Without including any image, repeat every record exactly.

PROVIDED DATA START

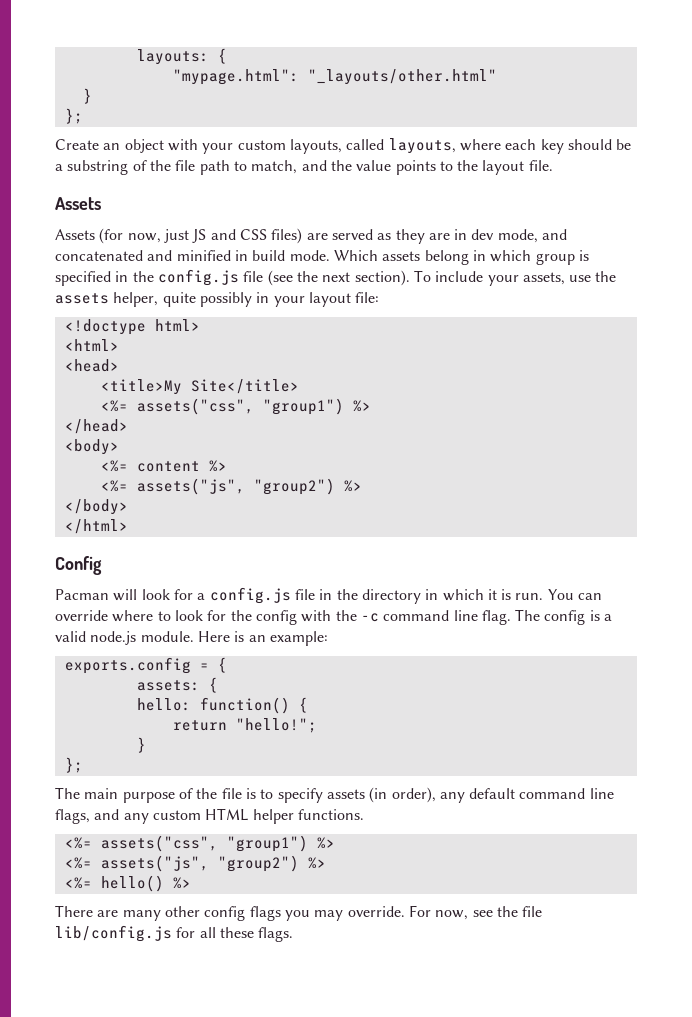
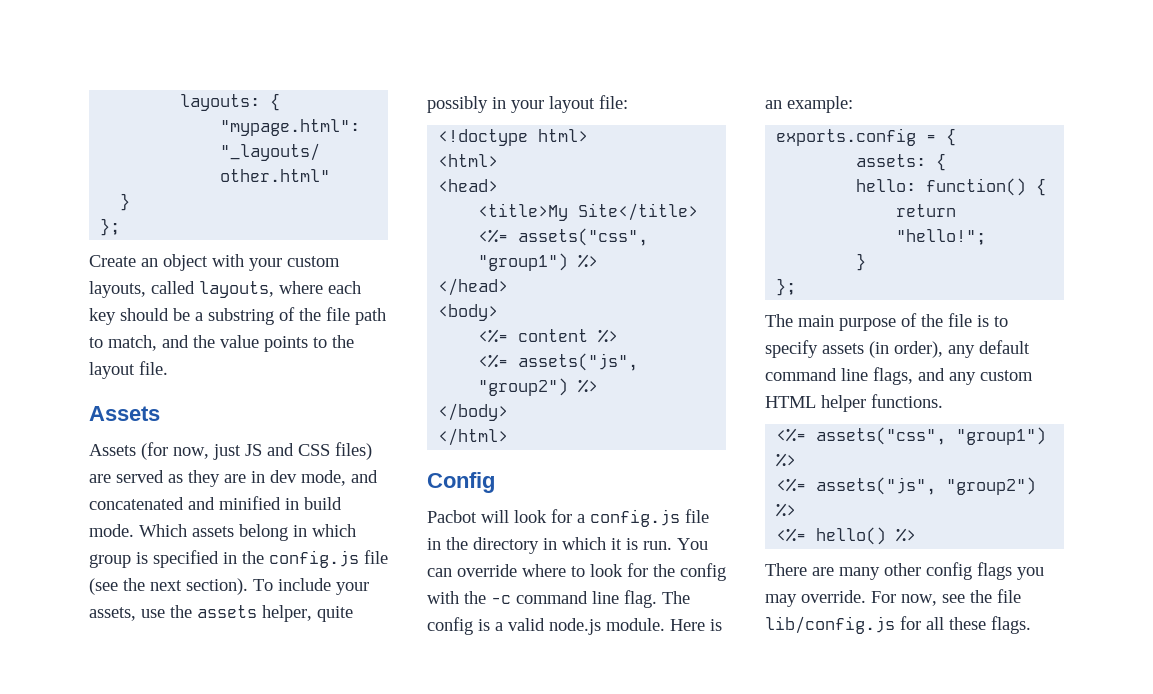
[55,589,109,600] Pacman -> [427,510,477,523] Pacbot

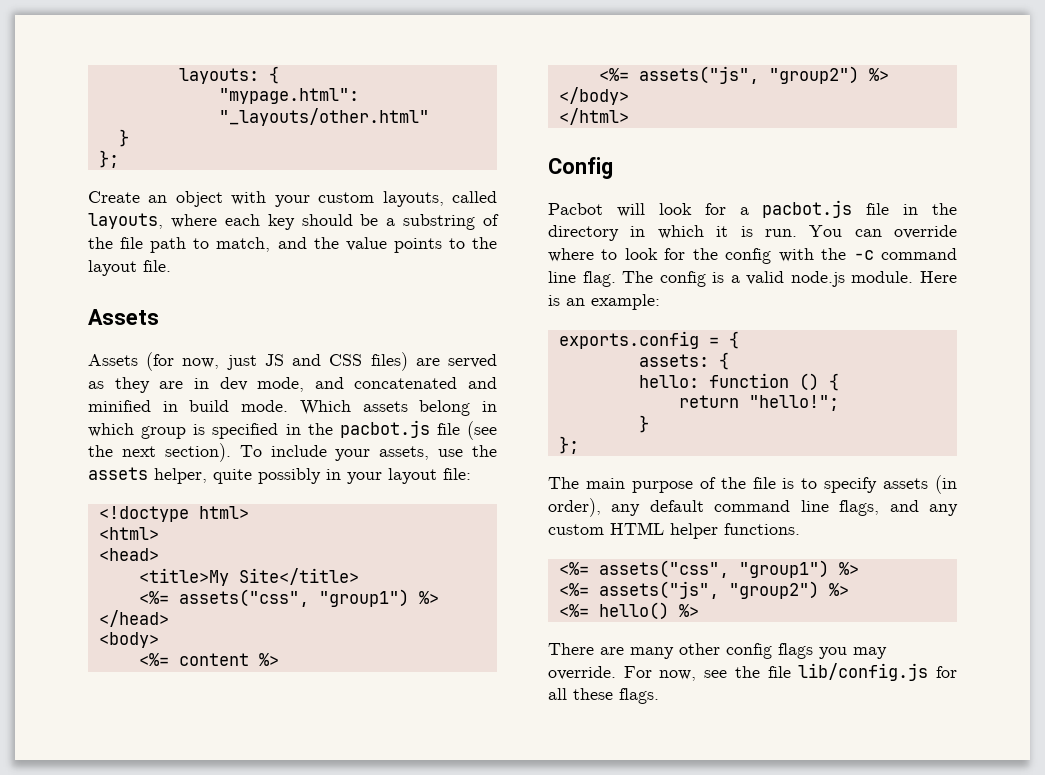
[269,550,359,568] config.js -> [339,420,430,438] pacbot.js
[590,509,680,527] config.js -> [762,200,853,218] pacbot.js
[926,178,1027,196] function() -> [708,373,819,391] function ()

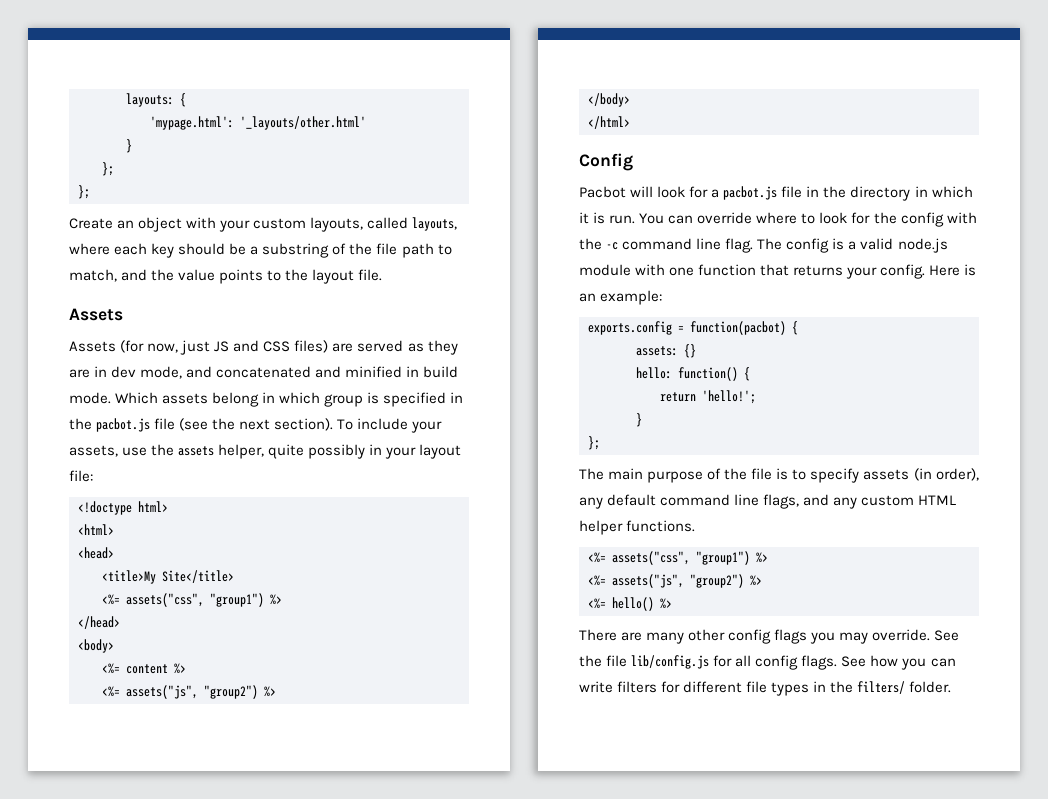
[218,88,359,104] [218,108,429,126] [118,129,129,147] [98,150,119,168] "mypage.html": "_layouts/other.html" // } // }; -> [150,116,366,130] [126,139,132,153] [102,162,114,176] [78,185,90,199] 'mypage.html': '_layouts/other.html' // } // }; // };
[851,271,914,283] module. -> [579,264,926,279] module with one function that returns your config.
(719, 341) none -> [690,321,786,335] function(pacbot)
[718,352,729,370] { -> [684,344,696,358] {}
[708,373,819,391] function () -> [678,367,738,381] function()
[748,395,839,411] "hello!"; -> [702,390,756,404] 'hello!';
[623,666,728,681] For now, see -> [934,630,960,641] See
[573,688,659,704] these flags. -> [755,655,956,670] [579,681,952,696] config flags. See how you can write filters for different file types in the filters/ folder.

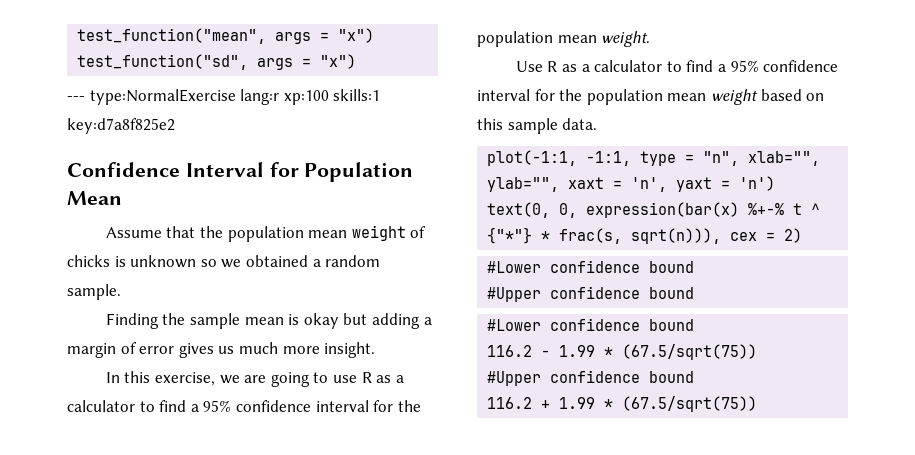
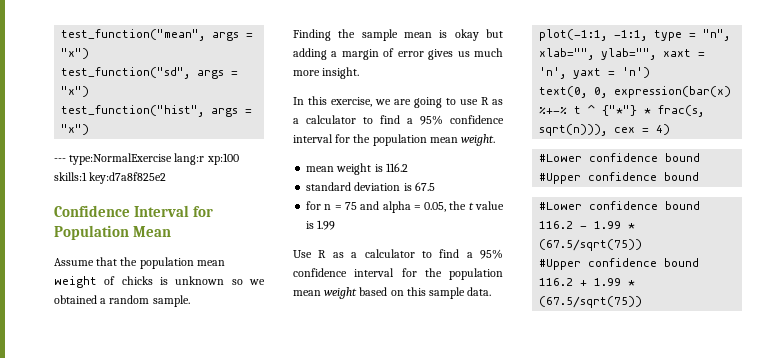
(357, 61) none -> [61,105,253,117] [61,124,90,135] // test_function("hist", args = "x")
(651, 39) none -> [306,163,408,175] [306,182,435,191] [306,201,504,213] [306,220,336,230] // mean weight is 116.2 // standard deviation is 67.5 // for n = 75 and alpha = 0.05, the t value is 1.99
[784,228,803,243] 2) -> [656,124,671,135] 4)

PROVIDED DATA END

EXERCISE OUTPUT:
[55,589,109,600] Pacman -> [427,510,477,523] Pacbot

[269,550,359,568] config.js -> [339,420,430,438] pacbot.js
[590,509,680,527] config.js -> [762,200,853,218] pacbot.js
[926,178,1027,196] function() -> [708,373,819,391] function ()

[218,88,359,104] [218,108,429,126] [118,129,129,147] [98,150,119,168] "mypage.html": "_layouts/other.html" // } // }; -> [150,116,366,130] [126,139,132,153] [102,162,114,176] [78,185,90,199] 'mypage.html': '_layouts/other.html' // } // }; // };
[851,271,914,283] module. -> [579,264,926,279] module with one function that returns your config.
(719, 341) none -> [690,321,786,335] function(pacbot)
[718,352,729,370] { -> [684,344,696,358] {}
[708,373,819,391] function () -> [678,367,738,381] function()
[748,395,839,411] "hello!"; -> [702,390,756,404] 'hello!';
[623,666,728,681] For now, see -> [934,630,960,641] See
[573,688,659,704] these flags. -> [755,655,956,670] [579,681,952,696] config flags. See how you can write filters for different file types in the filters/ folder.

(357, 61) none -> [61,105,253,117] [61,124,90,135] // test_function("hist", args = "x")
(651, 39) none -> [306,163,408,175] [306,182,435,191] [306,201,504,213] [306,220,336,230] // mean weight is 116.2 // standard deviation is 67.5 // for n = 75 and alpha = 0.05, the t value is 1.99
[784,228,803,243] 2) -> [656,124,671,135] 4)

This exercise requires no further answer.